Hey man, I have both the V4s (one with bottom and side air flow) and the V2 If possible could you post some pics of the build you have in yours, also I found with 28g to get 0.6 you have to put very few wraps which is not good for flavour as you need to have a nice surface area to get the good flavour. 

As a rule of thumb for me 7-8 wraps of whatever guage you are using gets the best of both worlds, although with 28g I would hazard a guess it would come out a little higher than you would like. 

Are you in cpt area by any chance?>


----------



## De Waal (4/9/15)

Salty C Bear said:


> Hey man, I have both the V4s (one with bottom and side air flow) and the V2 If possible could you post some pics of the build you have in yours, also I found with 28g to get 0.6 you have to put very few wraps which is not good for flavour as you need to have a nice surface area to get the good flavour.
> 
> As a rule of thumb for me 7-8 wraps of whatever guage you are using gets the best of both worlds, although with 28g I would hazard a guess it would come out a little higher than you would like.
> 
> Are you in cpt area by any chance?>


Hey salty Bear, thanks for the advice will get me some 26G wire over the weekend and try again. Sorry still quite new but trying like you can see. And I live in joburg sorry.



Sent from my SM-G925F using Tapatalk


----------



## SHiBBY (4/9/15)

De Waal said:


> Hey salty Bear, thanks for the advice will get me some 26G wire over the weekend and try again. Sorry still quite new but trying like you can see. And I live in joburg sorry.
> View attachment 35024
> 
> 
> Sent from my SM-G925F using Tapatalk



That mutation you've got there is one of my absolute favorites so far when it comes to RDA's. With a proper build they really are spectacular. Unfortunately, I've only borrowed one so far and don't own one myself. From my experience I can recommend getting yourself some 24ga wire though and popping some more cotton in there. That thing with 6-8 wraps 24ga, 3mm ID, and proper wicking is a beast.

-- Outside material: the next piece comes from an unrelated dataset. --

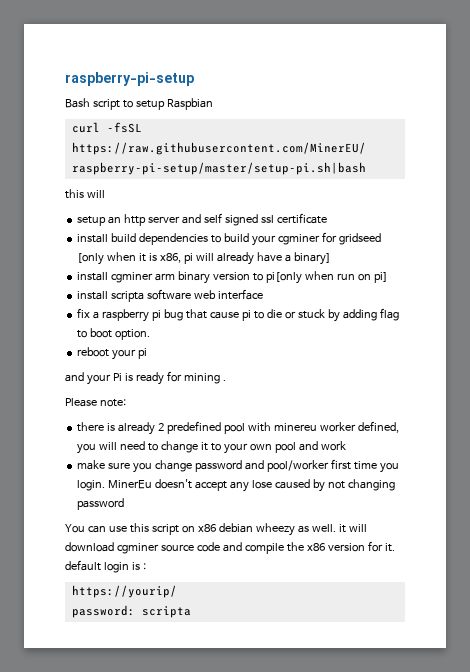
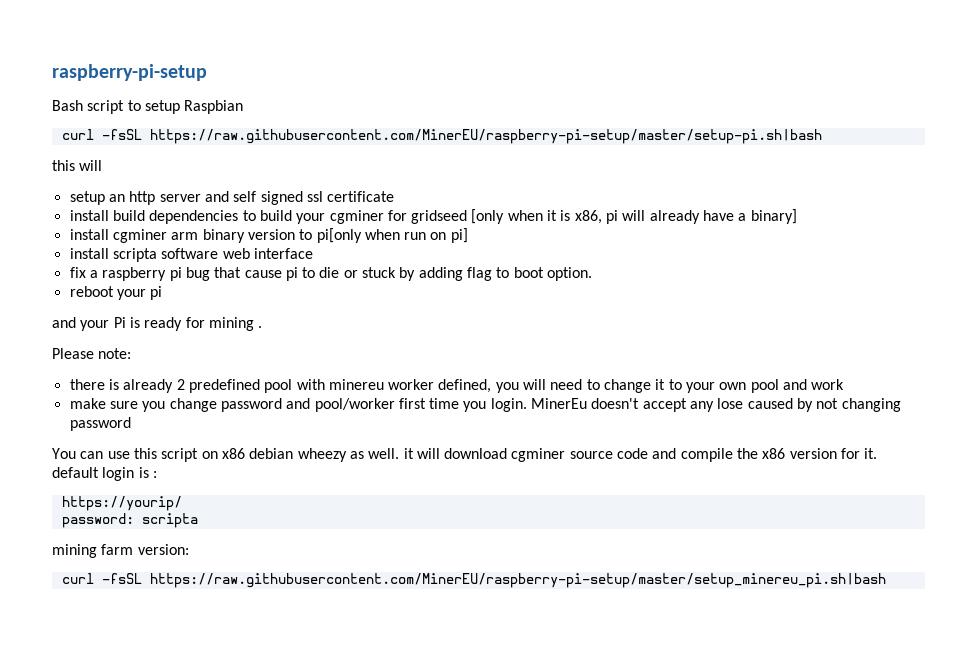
(191, 612) none -> [52,544,189,558] [61,573,886,588] // mining farm version: // curl -fsSL https://raw.githubusercontent.com/MinerEU/raspberry-pi-setup/master/setup_minereu_pi.sh|bash

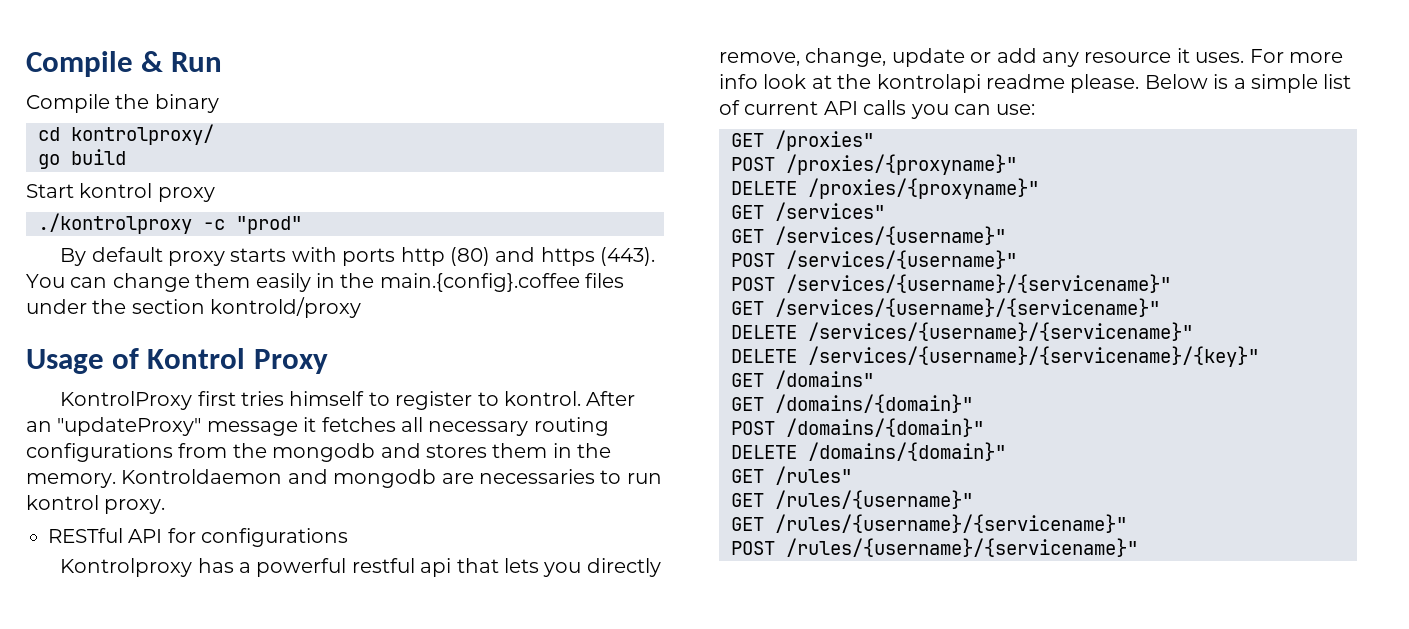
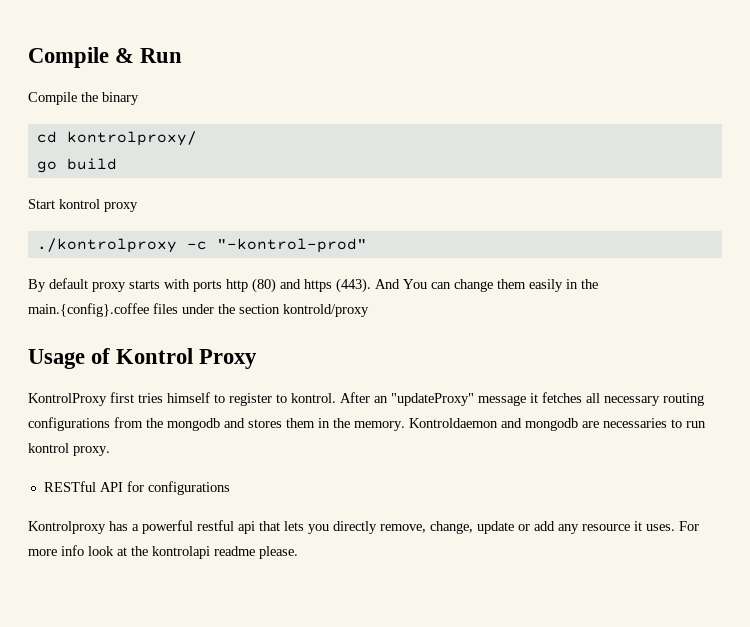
[236,216,302,234] "prod" -> [216,238,367,253] "-kontrol-prod"
(656, 256) none -> [375,279,400,289] And
[1144,74,1352,93] [719,100,1036,119] [731,130,874,151] [731,154,1017,175] [731,178,1039,199] [731,202,885,221] [731,226,1006,245] [731,250,1017,269] [731,274,1171,293] [731,298,1160,317] [731,322,1193,341] [731,346,1259,367] [731,370,874,389] [731,394,973,413] [731,418,984,437] [731,442,1006,461] [731,466,852,485] [731,490,973,509] [731,514,1127,533] [731,538,1138,557] Below is a simple list of current API calls you can use: // GET /proxies" // POST /proxies/{proxyname}" // DELETE /proxies/{proxyname}" // GET /services" // GET /services/{username}" // POST /services/{username}" // POST /services/{username}/{servicename}" // GET /services/{username}/{servicename}" // DELETE /services/{username}/{servicename}" // DELETE /services/{username}/{servicename}/{key}" // GET /domains" // GET /domains/{domain}" // POST /domains/{domain}" // DELETE /domains/{domain}" // GET /rules" // GET /rules/{username}" // GET /rules/{username}/{servicename}" // POST /rules/{username}/{servicename}" -> (298, 552) none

The coils need to hover right above the bottom airflow holes with both the side and bottom airflow halfway closed. That's the best configuration for me.

Reactions: Agree 1


----------



## De Waal (4/9/15)

SHiBBY said:


> That mutation you've got there is one of my absolute favorites so far when it comes to RDA's. With a proper build they really are spectacular. Unfortunately, I've only borrowed one so far and don't own one myself. From my experience I can recommend getting yourself some 24ga wire though and popping some more cotton in there. That thing with 6-8 wraps 24ga, 3mm ID, and proper wicking is a beast. The coils need to hover right above the bottom airflow holes with both the side and bottom airflow halfway closed. That's the best configuration for me.


Hi SHIBBY! ! 

Thanks for the reply I appreciate it a lot.. I will definitely do that. Hahaha atleast I got my baby coils hovering over the airflow !! But will definitely try your advice and report back..

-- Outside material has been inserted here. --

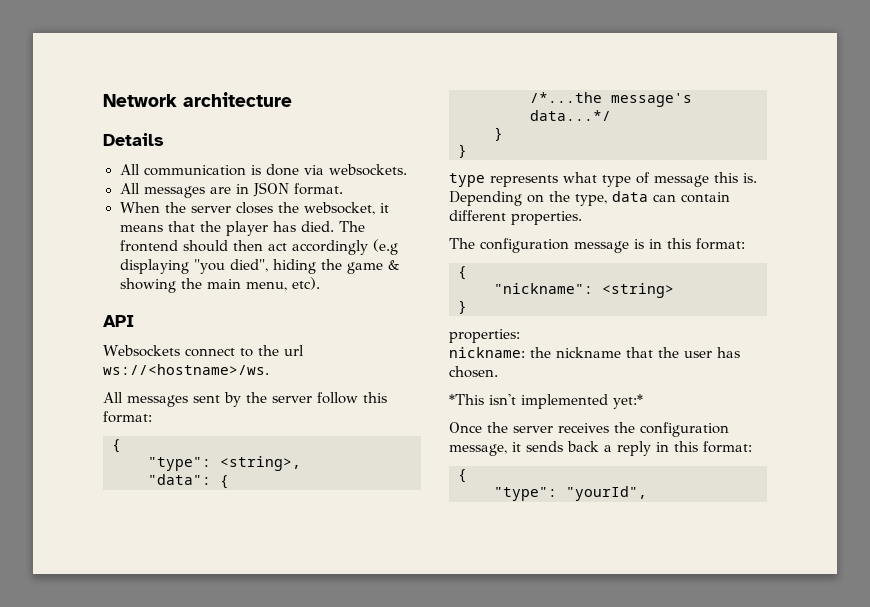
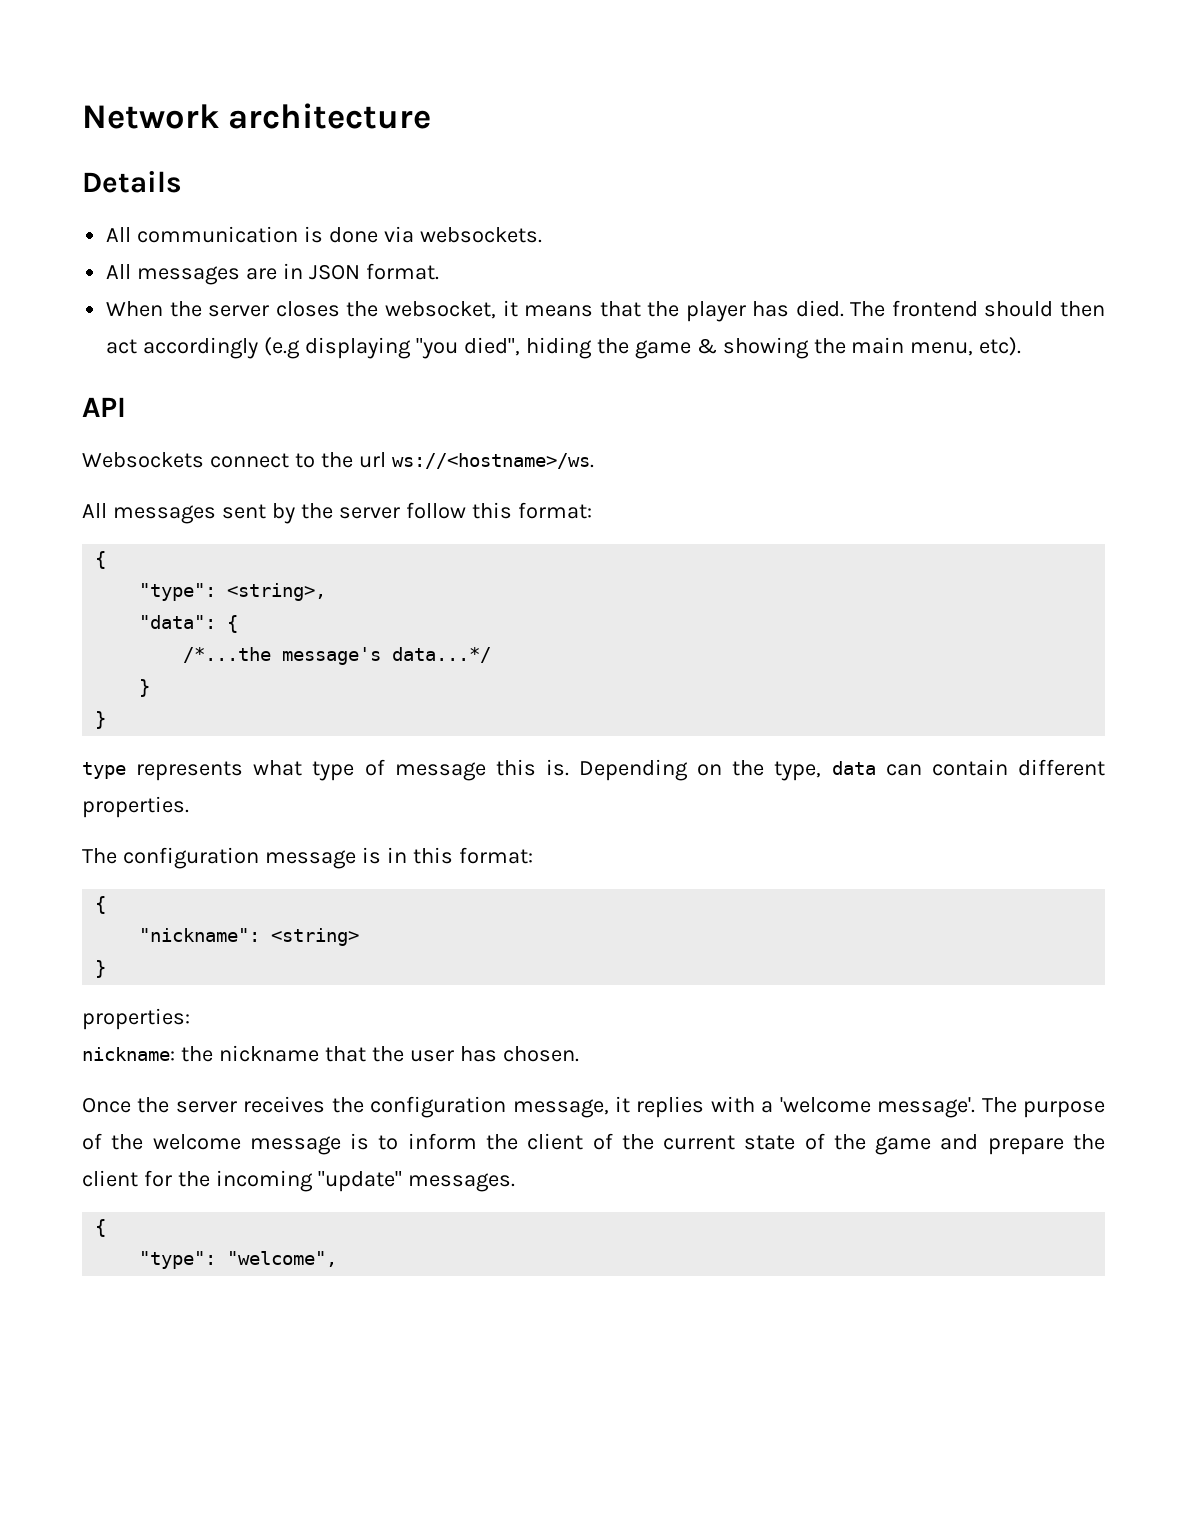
[449,394,643,409] // *This isn't implemented yet:* -> (579, 1054) none
[526,441,752,456] [458,469,467,483] [494,486,647,501] sends back a reply in this format: // { // "type": "yourId", -> [636,1096,1106,1118] [82,1133,1106,1155] [82,1170,515,1192] [95,1219,107,1237] [139,1251,338,1269] replies with a 'welcome message'. The purpose of the welcome message is to inform the client of the current state of the game and prepare the client for the incoming "update" messages. // { // "type": "welcome",

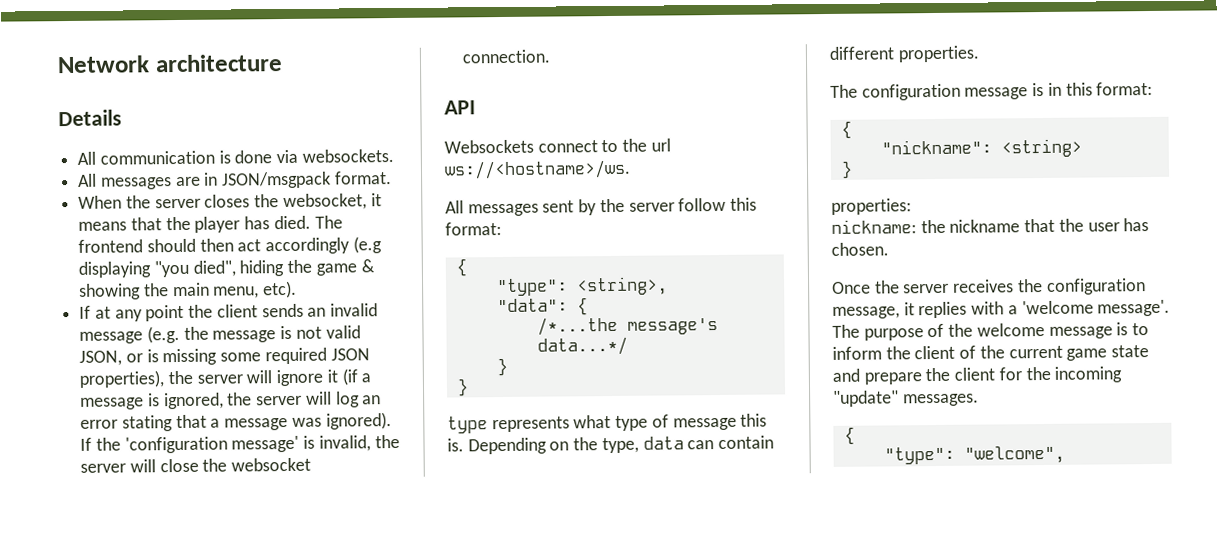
[308,264,360,280] JSON -> [221,171,332,189] JSON/msgpack
(1022, 346) none -> [79,303,379,322] [79,325,361,344] [79,347,370,366] [79,368,372,388] [80,391,382,410] [80,412,392,432] [80,434,400,454] [80,457,312,473] [462,49,551,64] // If at any point the client sends an invalid message (e.g. the message is not valid JSON, or is missing some required JSON properties), the server will ignore it (if a message is ignored, the server will log an error stating that a message was ignored). If the 'configuration message' is invalid, the server will close the websocket connection.
[744,1133,932,1155] state of the game -> [1066,345,1150,361] game state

Sent from my SM-G925F using Tapatalk


----------



## Salty C Bear (4/9/15)

OK cool no worries man I played with this one a lot before I was happy with what I was getting. What is the max output wattage of the device you are using at the moment? Cause if you can get like 75-80 you can look at lower guage I personally never liked anything above 26g I found that the higher I went the less I enjoyed it. My sweet spot with the device was 22g. If you are in cpt lemme know I have a whole spool just lying around haha recently trying my hand at Temp control and Ive already gone through like 15m of Nickel (for like 8 coils).

If not when I get home Ill post some pics with a kanthal build I vaped forver for you.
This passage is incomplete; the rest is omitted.